Oh, and when she was 8, Jody's liver failed. She tried to fix her yellowing eyes with Visine, but it took a grueling liver transplant and months of care at Children's Medical Center to save her life.

 

But if you think this is a poor-pitiful-Jody story, forget it.

 

This is actually a good-news update to a good-news story of 11 years ago. That's when my former colleague, Nancy Kruh, introduced us to Jody, who was then an irrepressible 18-year-old named Jody Bell.

 

The headline back then said it well: "The Unsinkable Jody Bell."

 

The story was not only about Jody's remarkable spirit but also about how the whole Bowie area had rallied around her. A huge fundraising effort had made her liver transplant possible.

 

And the story was written just as Jody was heading off to Texas Woman's University, carrying the pride and scholarships of her hometown with her.

 

Suffice to say, the community's investment in Jody paid off nicely.

 

Today, Jody can barely believe it when she gives her age. "I don't feel 30," she said. "It's hard to believe. I still feel 20."

 

Five years ago, she married Flower Mound firefighter and paramedic Tim Mackling.

 

So Jody is all grown up now, but she's still impressing people with her upbeat spirit and growing list of accomplishments.

 

Back when she was an 8-year-old patient at Children's Medical Center, she set her sights on returning there one day as a nurse.

 

For anyone else, that might have faded away as a childhood fancy. But not for Jody.

 

She actually landed a job at Children's as a radiology file clerk while still in college. She worked her way up to nurse's aide. Then, when she graduated, she went to work at Children's as a full-fledged registered nurse.

 

But she wasn't done yet. She went on to earn a master's degree in nursing and certification as a nurse practitioner.

 

She now works on a specialized team in the gastroenterology department at Children's. And she continues her studies for advanced certification in acute pediatric care.

 

"Oh, she's fabulous," said nurse practitioner Barbie Drews, who was one of Jody's transplant nurses 22 years ago and now works alongside her on the same team at Children's.

 

"She's so smart. She has done all this herself," Ms. Drews said. "There's something in her that is a survivor.

 

"And," she added, "sometimes it's shocking to turn around and look at her now and see that little smile I remember from when she was 8."

 

In her sweet, demure way, Jody shrugs off acclaim over her life story. "It seems so ordinary to me.

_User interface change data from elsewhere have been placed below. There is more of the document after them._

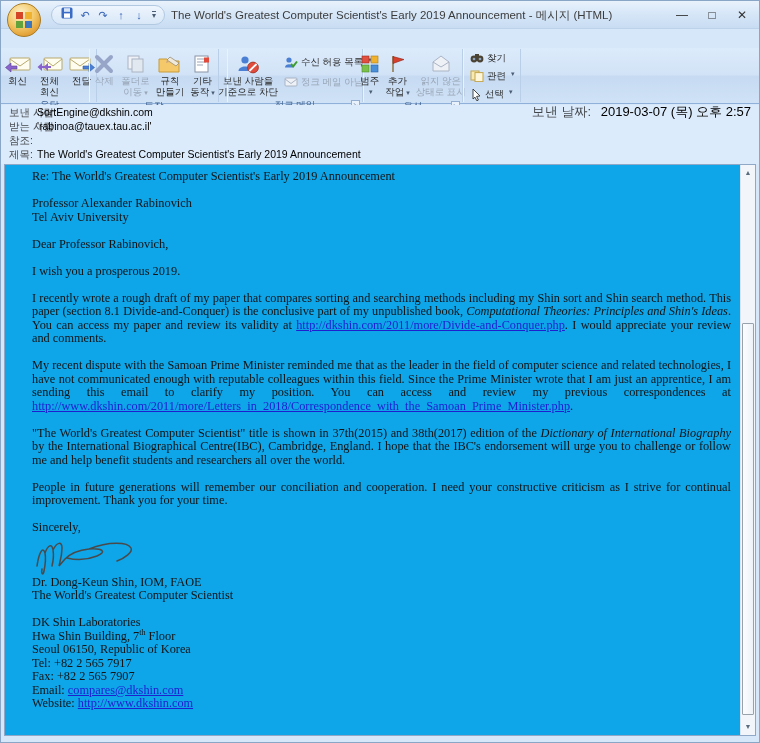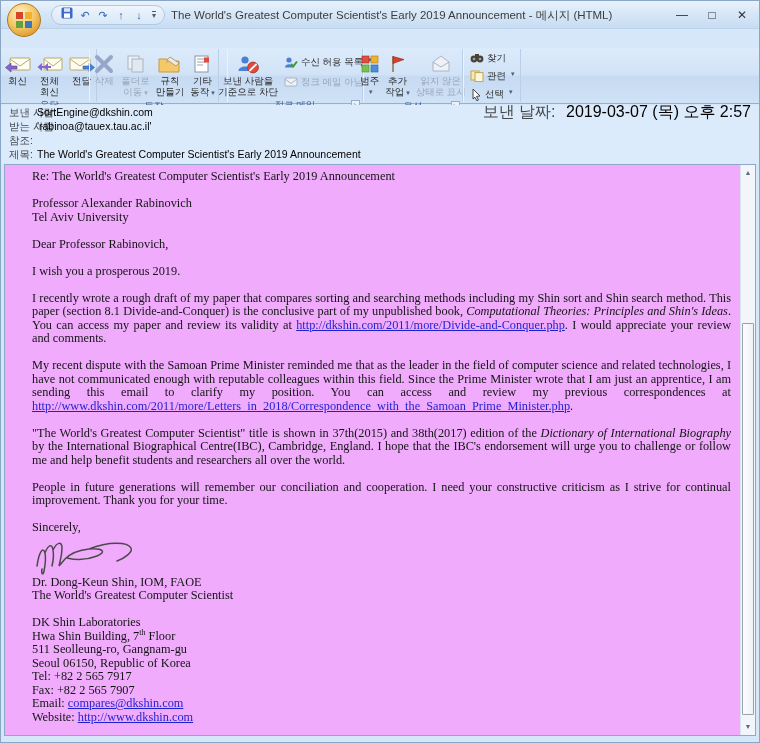"보낸 날짜: 2019-03-07 (목) 오후" .sentdate { font-size: 16px -> 13px }
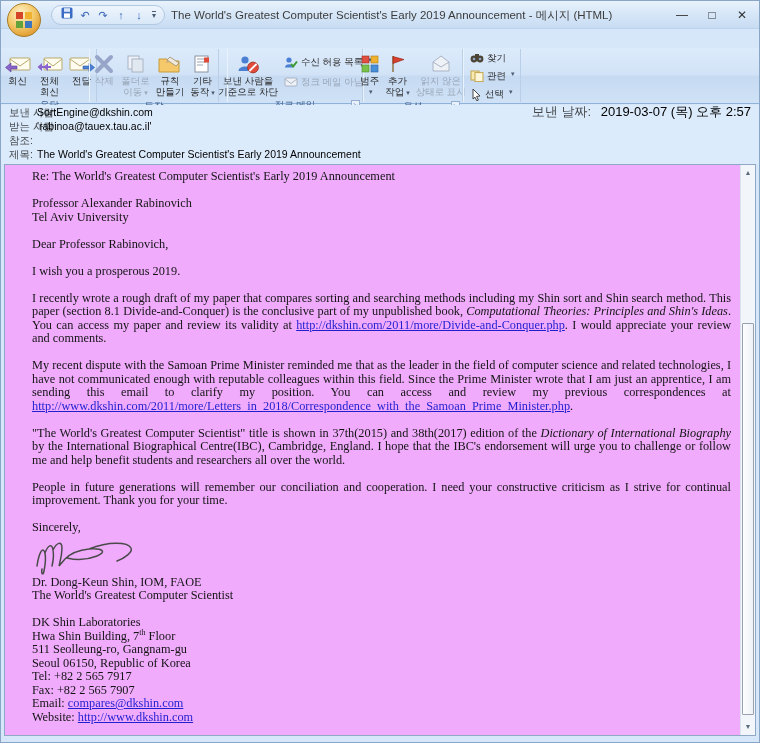"Re: The World's Greatest Computer" .bodyarea { background: #f0abfc -> #0ea5e9 }
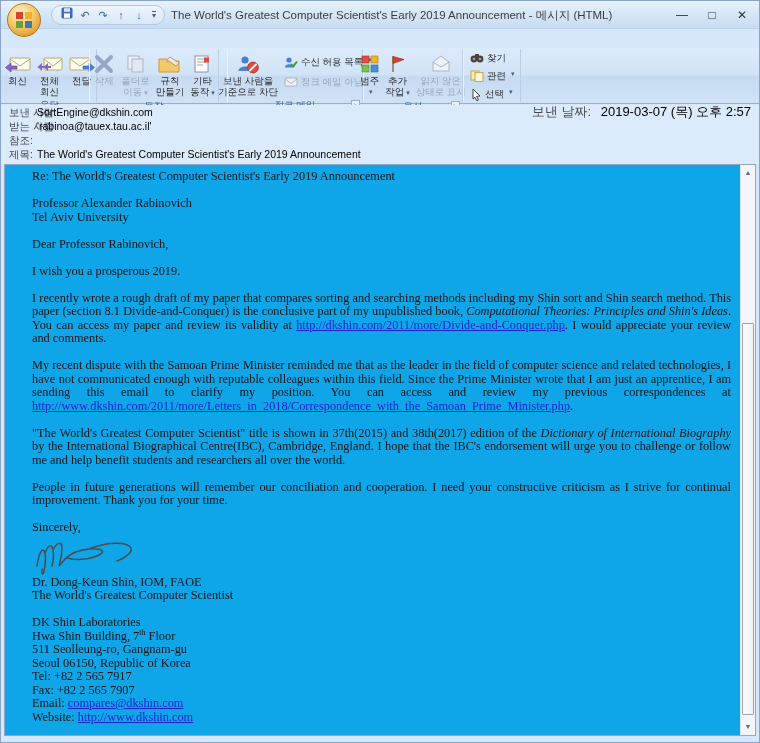"511 Seolleung-ro, Gangnam-gu" div { html: <div>511 Seolleung-ro, Gangnam-gu</div> -> none }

It just seems normal," she said.

 

And maybe part of her secret is that, even in the midst of such childhood hardship, she still felt happy and hopeful.

 

She credits her grandparents with that. "They were just wonderful, salt-of-the-earth people. They taught good basic values like hard work and being happy with what you have, even if it might not be much," she said.

 

Odd as it sounds, she says her liver failure was the best thing that ever happened to her – introducing her to a wider world and instilling that dream to be a nurse.

 

"If not for that, chances are I'd still be in Bowie, working at the Dairy Queen," she laughed.

 

For Jody, it may seem just an ordinary life. But for others, it's an inspiration.

 

"Because of her," said Ms. Drews, "we know anything is possible."